Tribunnews.com, Jakarta – Sidang Komisi VII DPR RI dengan Direktorat Jenderal Mineral dan Batubara (Dirjen Minerba) berjalan sangat seru dari siang sampai sore Rabu (20/1/2016).
Meski sempat di skors hingga 10 menit, ruang sidang tetap riuh dengan perdebatan, antara lain terkait isu yang tengah hangat di ruang publik, yakni perpanjangan kontrak PT Freeport dan divestasi saham yang berada di bawah wewenang BUMN.
Beragam kritik terus mengalir dari meja sidang, terlebih menyangkut kontroversi payung hukum yang akan menaungi pasca berakhirnya kontrak karya PT Freeport Indonesia 2021 mendatang.
Di tengah semarak perdebatan itu, anggota dari Fraksi NasDem Kurtubi menyatakan kekhawatirannya pada rencana divestasi PT. Freeport Indonesia yang berpotensi kacau balau.
Arah kebijakan yang belum jelas, serta kerangka hukum yang belum kompatibel untuk iklim investasi tambang, turut memberi andil terhadap sengkarut perpanjangan kontrak PT. Freeport.
Putra Asli Nusa Tenggara Barat ini menilai, ketika sengkarut semakin melebar maka rencana divestasi akan sangat mubazir, karena arah perpanjangan kontrak pun belum jelas hingga saat ini.
“Semuanya belum jelas, kalau pemerintah memutuskan tidak memperpanjang kontrak dengan Freeport maka divestasi yang ada menjadi mubazir,” tegasnya saat sesi tanya jawab.
Bagi Kurtubi, kontrak karya PT. Freeport pada 1991 yang lalu pada hakikatnya telah banyak merugikan Negara, karena perusahaan tambang tersebut melakukan kontrak dengan Negara.
Oleh karenanya, penghapusan kontrak karya ini bersifat mutlak perlu diatur melalui revisi UU Minerba. Dengan begitu, pakar energi ini optimistis, semua unsur yang teridentifikasi merugikan bangsa dan Negara dari industri pertambangan mineral dan batubara bisa dikurangi.

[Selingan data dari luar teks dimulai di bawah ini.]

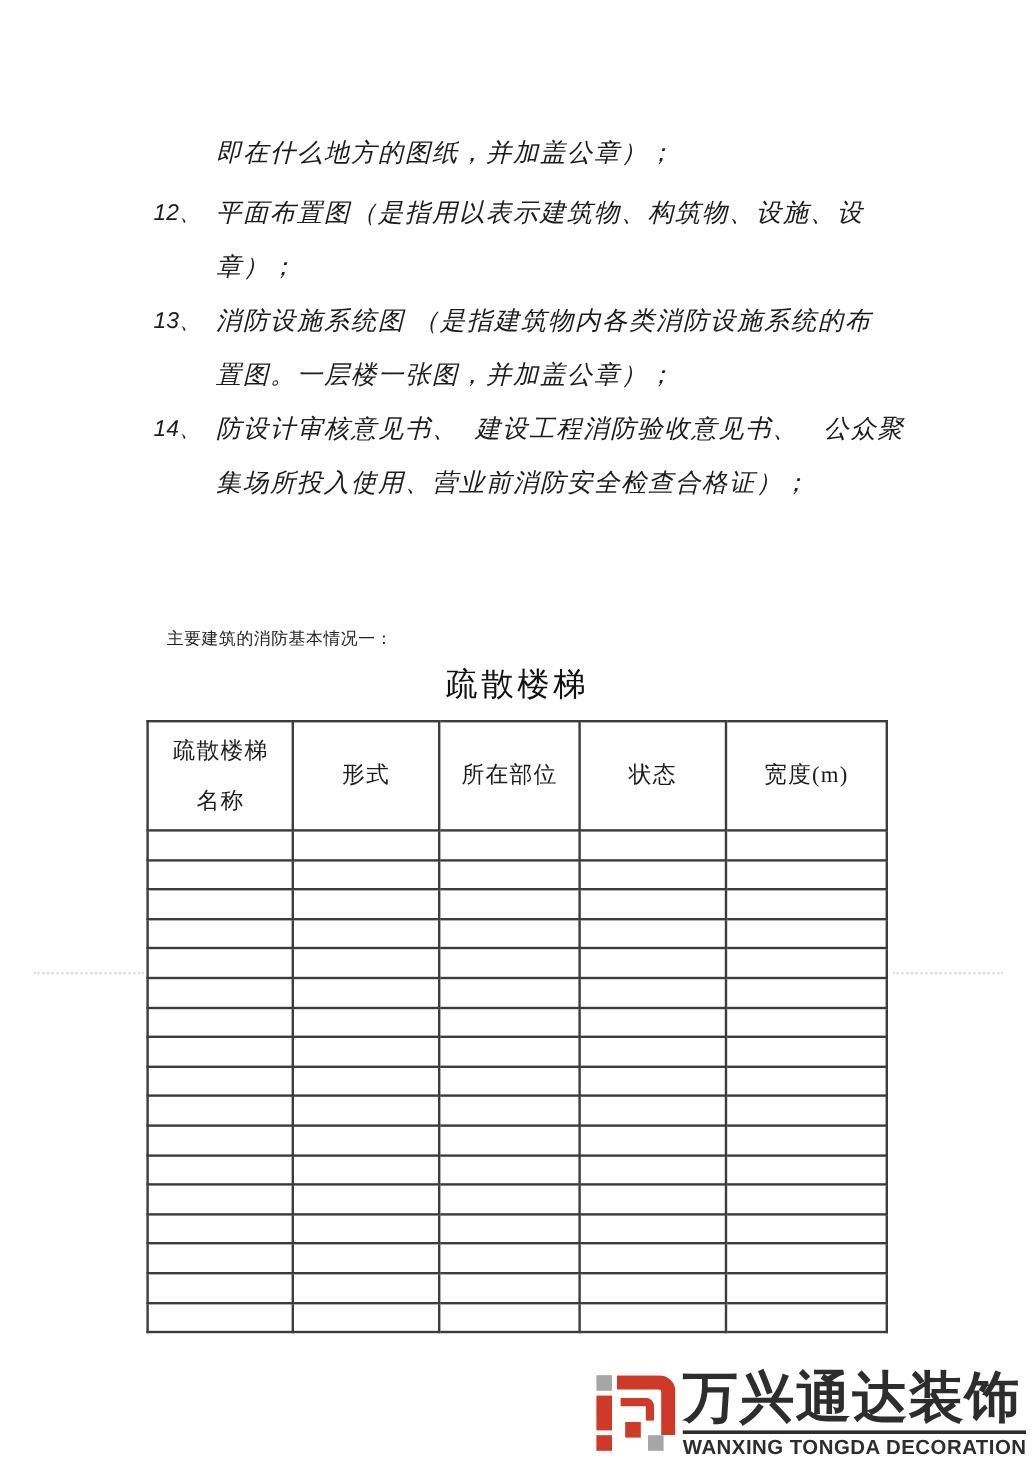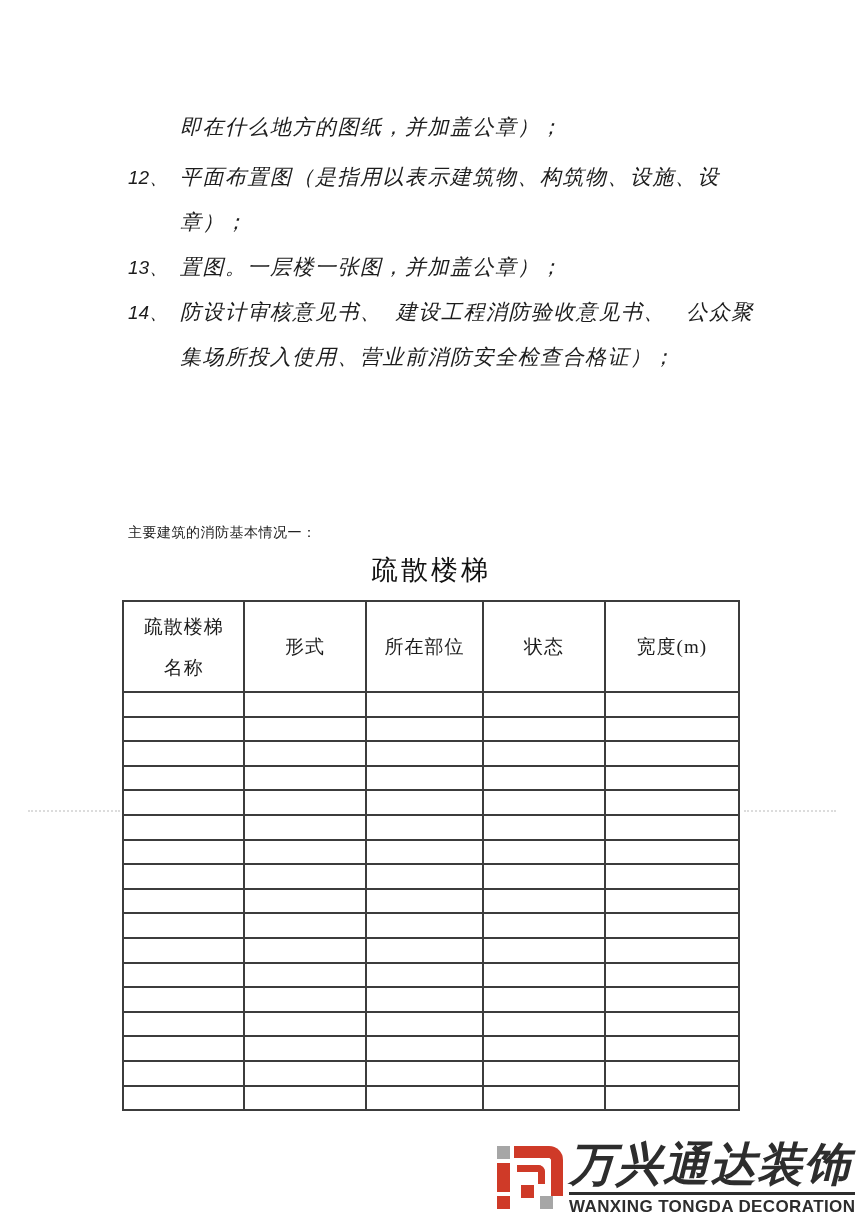"消防设施系统图 （是指建筑物内各类消防设施系统的布" div.doc-line { html: none -> <div>消防设施系统图 （是指建筑物内各类消防设施系统的布</div> }
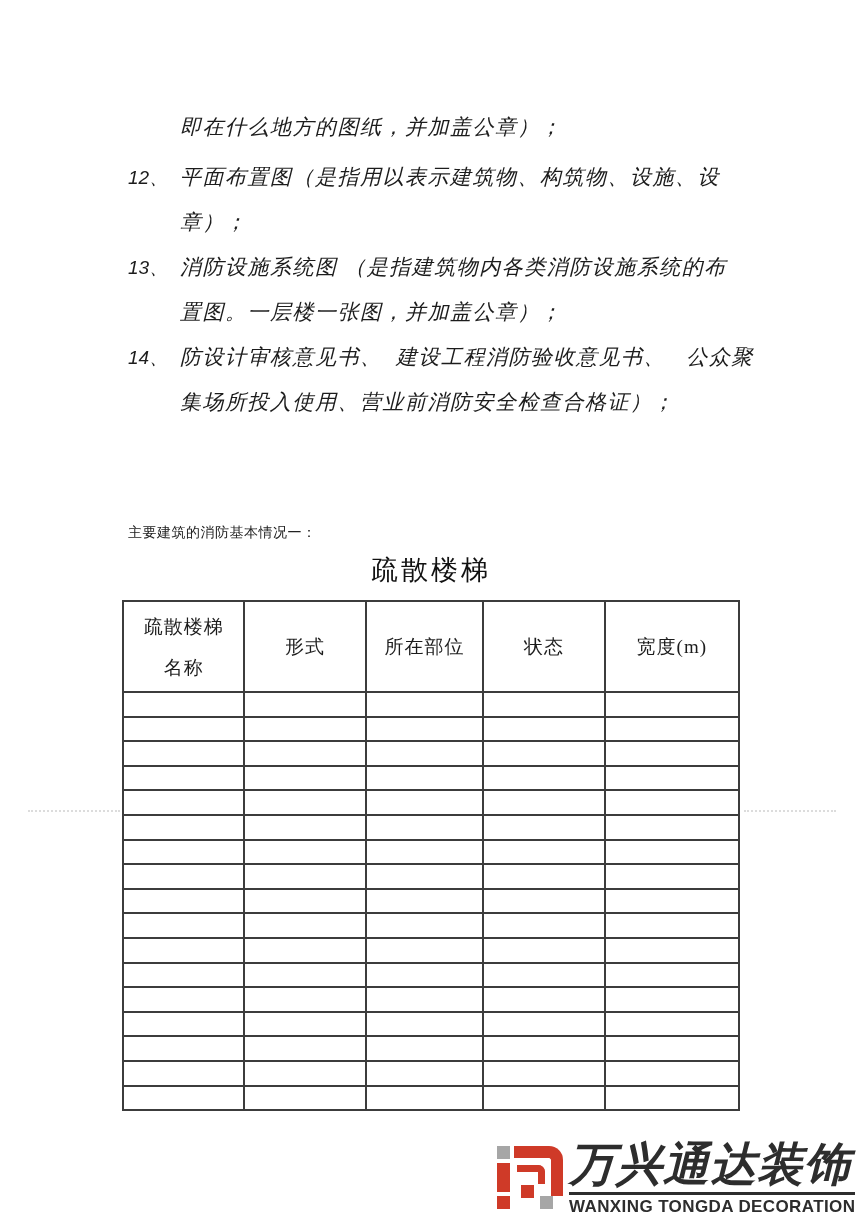"主要建筑的消防基本情况一：" .section-note { left: 128px -> 139px }
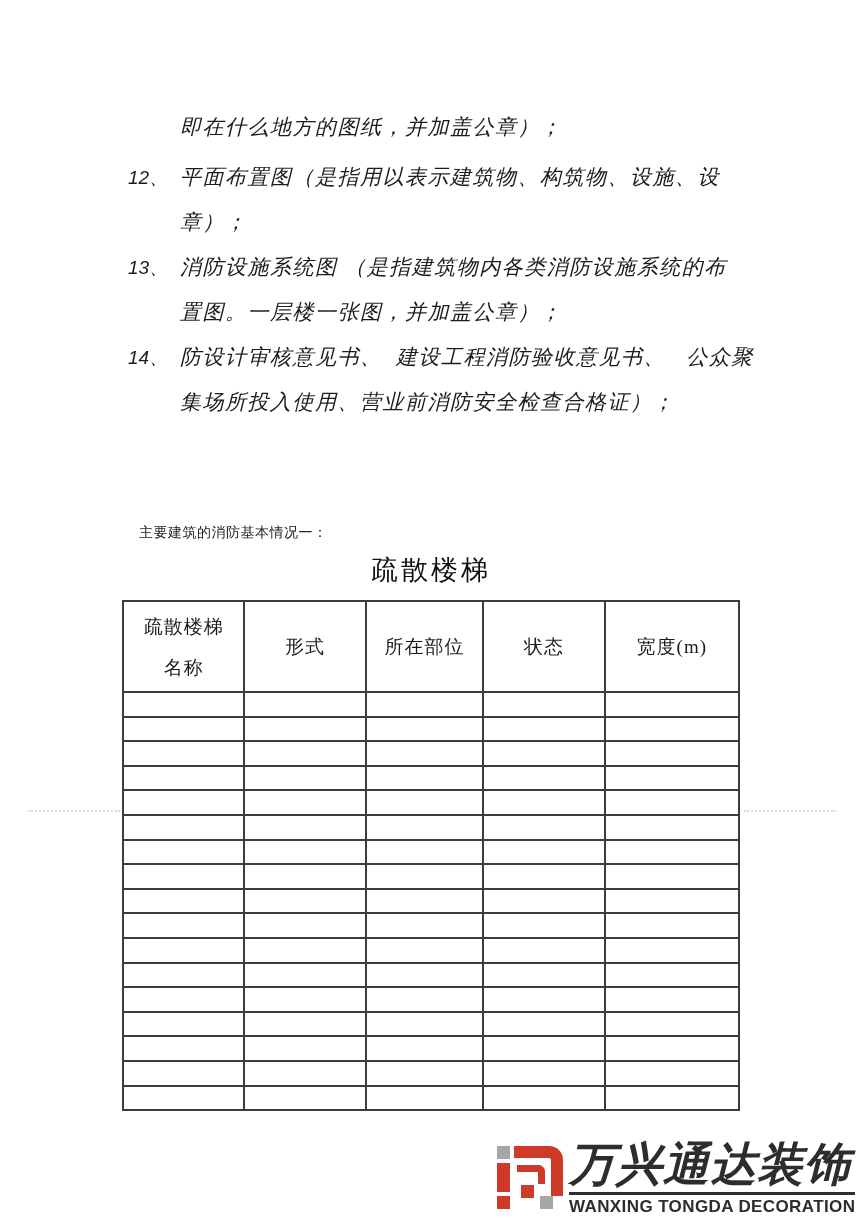"万兴通达装饰" .logo-cn { font-style: italic -> none }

“Kontrak karya yang menjadi musibah negeri ini harus dihapus dalam amandemen UU Minerba. Dalam UU Minerba, tidak dinyatakan bahwa kekayaan di dalam bumi adalah milik Negara. Ini yang gawat,” tukasnya.
Lebih lanjut, Kurtubi mengimbau pemerintah untuk membuat langkah alternatif jika perpanjangan kontrak dengan PT. Freeport tak berjalan sesuai rencana.
Pasalnya, jika Indonesia tak memperpanjang kontraknya dengan Freeport, siapa yang akan mengelola area pertambangan yang ditinggalkan. Itu juga bisa jadi persoalan tersendiri.
“Pengelola tambang Freeport bisa tidak diperpanjang, harus disiapkan dari sekarang. Saya usul agar kawasan pertambangan menjadi kawasan industri berbasis tambang,” pungkasnya.